But history is not on Oracle’s side.  Here are four realities that Oracle must face to maintain its unassailable position as the world’s leading data firm:

#1: The future of data is distributed

“Lots of little servers everywhere, lots of little databases everywhere. Your information got hopelessly fragmented in the process.” – from Matthew Symonds book Softwar (p. 38).

This is how Larry Ellison described the technology landscape of the 1990s, and his personal jihad against complexity has deepened Oracle’s distrust of distributed computing.

But the tide of data isn’t turning back, and the scale is too large to contain in any box; Big Data, on the scale of hundreds of terabytes to petabytes, must be distributed across “lots of little servers.” The most viable tool available today for processing and persisting Big Data is Hadoop.

Whether at the data layer — or a level above, at analytics — firms must adapt to this distributed reality and build tools that enable parallelized, many-to-many migration of data between nodes on Hadoop and those on their own platforms.

#2: The future of computing is elastic

Metal server boxes don’t bend or expand; they are inelastic, both physically and economically.  In contrast, the needs of businesses are highly elastic; as companies grow, they shouldn’t have to unpack and install boxes to meet their compute needs, any more than they should install generators for more electricity.

Computing is a utility, compute cycles are fungible, and firms want to pay for what they need, when it’s needed, like electricity.

The ability to scale storage and compute capacity up or down, within minutes, is liberating for individuals and cost-effective for organizations, but it is impossible with a “cloud in a box.”  It is only enabled by a true cloud computing infrastructure, with virtualization and dynamic provisioning from a common pool of resources.

#3: The future of applications isn’t the desktop

Despite Oracle having developed the first pure network computer in 1996 (or perhaps because of this), far too many of Oracle’s supporting business applications are delivered via the desktop, rather than via web browsers.

By comparison, Cloudera has created a rich web-based application for managing and monitoring all aspects of Hadoop clusters; Amazon Web Services has a fully-featured web console for interacting with its offerings; and Salesforce’s products are almost exclusively web-driven.

The expressivity afforded by web browsers has risen dramatically in the last two years, particularly with the emergence of Javascript as the lingua franca of web application development, and improvements in Javascript engines.

The same trend from desktop to browser also extends into mobile devices.  An increasingly large fraction of computing occurs on smart phones and tablets, and forward-thinking firms, like Dropbox, have built applications that cater to this reality.

#4: The future of analytics is visual

The decades of disappointment with business intelligence tools isn’t due only to their lack of brains (such that they’ve now fled to the fresh moniker of “business analytics”), but also the absence of beauty. Data is beautiful, as any reader of Edward Tufte can attest.

When visualized thoughtfully and artfully, data has an almost hymnal power to persuade decision makers.  And when exploring data of high complexity and dimensionality, the kind that lives in Oracle’s databases, tools that accelerate the “mean time to pretty chart” are essential.

In addition, analytics tool users are right to expect a smooth user experience on a par with other tools, whether photo editing or word processing, when they are creating and exploring data visualizations.

Yet amidst all of Oracle’s presentations and marketing materials about big data and analytics, one finds not a single dashboard or visualization to stir the senses.

While Spotfire and Tableau are notable exceptions to this critique, on the whole, the tools that dot the Oracle landscape lack either brains or beauty.

Enterprises will be slow to wake up to these realities, and Oracle will continue to profit handsomely from their slumber.

Fin: Oracle is ripe for attack by data services

The opportunities abound to chip away at the massive market share that Oracle now holds, providing data services to start-ups who won’t buy Oracle’s capital intensive boxes, and helping medium-sized businesses migrate to flexible, cost-effective, cloud-based alternatives.

(An earlier version of post was published as a guest column at GigaOm).

the secret guild of silicon valley

The governors of the guild of St.
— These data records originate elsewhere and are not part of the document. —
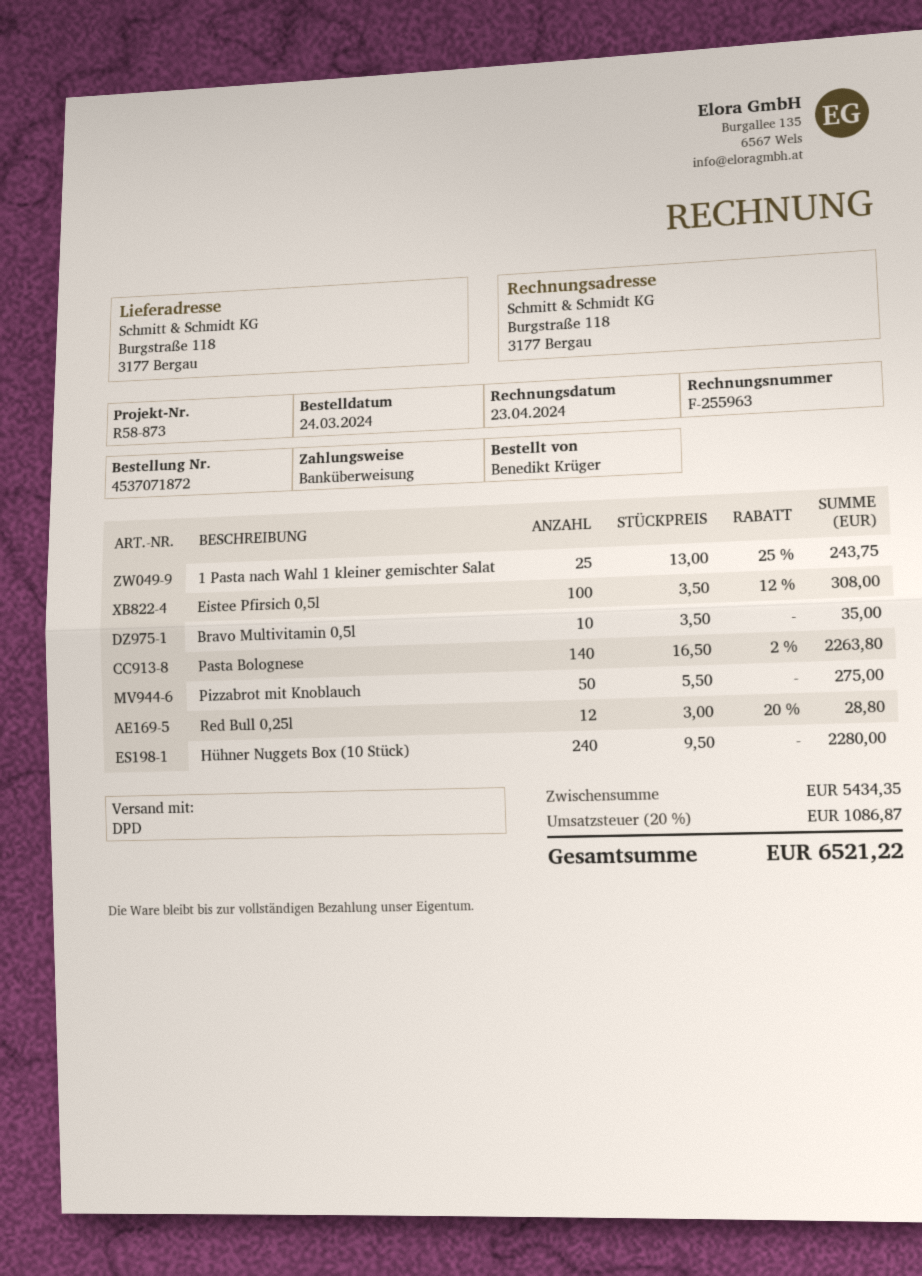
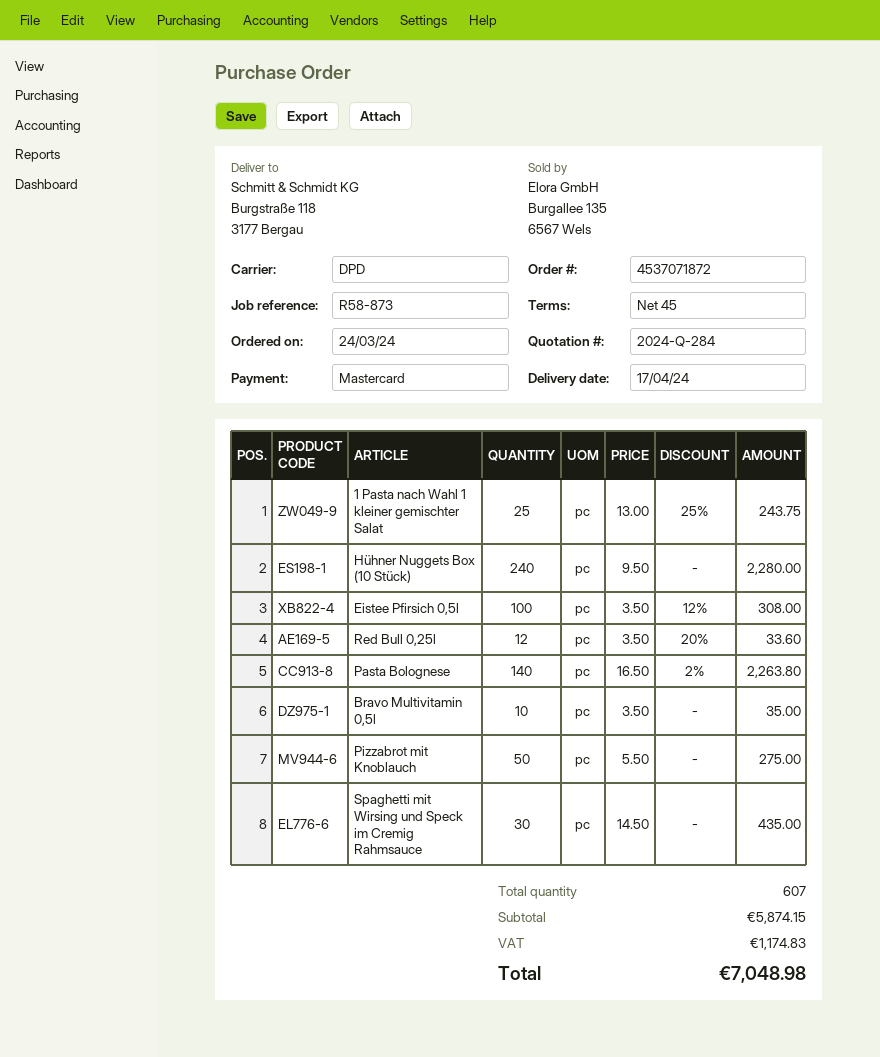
payment method: bank transfer -> Mastercard
Red Bull 0,25l: 12 x 3.00 - 20% = 28.80 -> 12 x 3.50 - 20% = 33.60
Spaghetti mit Wirsing und Speck im Cremig Rahmsauce: none -> 30 x 14.50 = 435.00
subtotal: 5434.35 -> 5874.15
tax: 1086.87 -> 1174.83
total: 6521.22 -> 7048.98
Luke, Jan de Bray

A couple of weeks ago, I was drinking beer in San Francisco with friends when someone quipped:

“You have too many hipsters, you won’t scale like that. Hire some fat guys who know C++.” 

It’s funny, but it got me thinking.  Who are the “fat guys who know C++”, or as someone else put it, “the guys with neckbeards, who keep Google’s servers running”? And why is it that if you encounter one, it’s like pulling on a thread, and they all seem to know each other?
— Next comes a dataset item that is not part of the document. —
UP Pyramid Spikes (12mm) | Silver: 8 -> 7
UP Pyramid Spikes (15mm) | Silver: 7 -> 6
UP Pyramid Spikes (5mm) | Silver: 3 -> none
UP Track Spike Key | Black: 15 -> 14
The reason is because the top engineers in Silicon Valley, whether they realize it or not, are part of a secret Guild.  They are a confraternity of craftsmen who share a set of traits:

  • Their craft is creating software
  • Their tools of choice are C, C++, and Java – not Javascript or PHP
  • They wear ironic t-shirts, and that is the outer limit of their fashion sense
  • They’re not hipsters who live in the Mission or even in the city; they live near a CalTrain stop, somewhere on the Peninsula
  • They meet for Game Night on Thursdays to play Settlers of Catan
  • They are passive, logical, and Spock-like

They aren’t interested in tweeting, blogging, or giving talks at conferences.  They care about building and shipping code.  They’re more likely to be found in IRC chat rooms, filing JIRAs for Apache projects, or spinning out Github repos in their spare time.

They are part of a nomadic band of software tradesmen, who have mentored one another over the last four decades in Silicon Valley, and they have quietly, steadily built the infrastructure behind the world’s most successful companies.  When they leave – as they have places like Netscape, Sun, and Yahoo – the firms they leave behind wither and die.
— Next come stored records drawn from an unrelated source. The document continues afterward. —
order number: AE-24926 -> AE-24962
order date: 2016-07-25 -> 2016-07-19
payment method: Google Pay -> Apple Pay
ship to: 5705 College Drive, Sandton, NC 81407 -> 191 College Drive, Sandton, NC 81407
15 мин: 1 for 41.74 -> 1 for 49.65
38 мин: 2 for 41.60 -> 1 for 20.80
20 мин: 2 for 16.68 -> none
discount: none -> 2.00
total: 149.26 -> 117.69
If you want to build a technology company, you’ll need to hire them, but you’ll never find a member of the Guild through a recruiter.  They are being cold-called, cold-emailed, and cold-LinkedIn-messaged on a daily basis by recruiters, but their response will be similarly cold.

A true member of the Guild is only ever an IM away from a new job at Facebook, Google, or the long archipelago of start-ups their fellow members are busy building.  Outwardly successful companies that fail to draw engineers from the Guild will struggle with the performance and stability of their technology – as LinkedIn did in its early days and as Twitter did until recently.

It’s rare for an entrepreneur or executive to earn membership in the Guild, for that requires a path of apprenticeship that few have the talent or stamina for.  But it’s possible to earn the respect of the Guild, and to convince its members that your company is a hall where they can gather daily to mentor and develop their craft.

It begins with having an engineering-led culture, where technology decisions are made on their technical merits, never on personal grounds.  It also means allowing craftsmen to solve problems by creating new tools, rather than with just a labored application of the old.  These are values that Google and Facebook, two veritable Guild halls of the Valley, tout to any engineer who asks.

Finally, the implicit compact that the Guild makes with a company is that their efforts will not be in vain.  The most powerfully attractive force for the Guild is the promise of building a product that will get into the happy hands of hundreds, thousands, or millions.  This is the coveted currency that even companies that have struggled to build an engineering reputation, like foursquare, can offer. 

The Guild of Silicon Valley is largely invisible, but their affiliations have determined the rise and fall of technology giants.  The start-ups who recognize the unsung talents of its members today will be tomorrow’s success stories.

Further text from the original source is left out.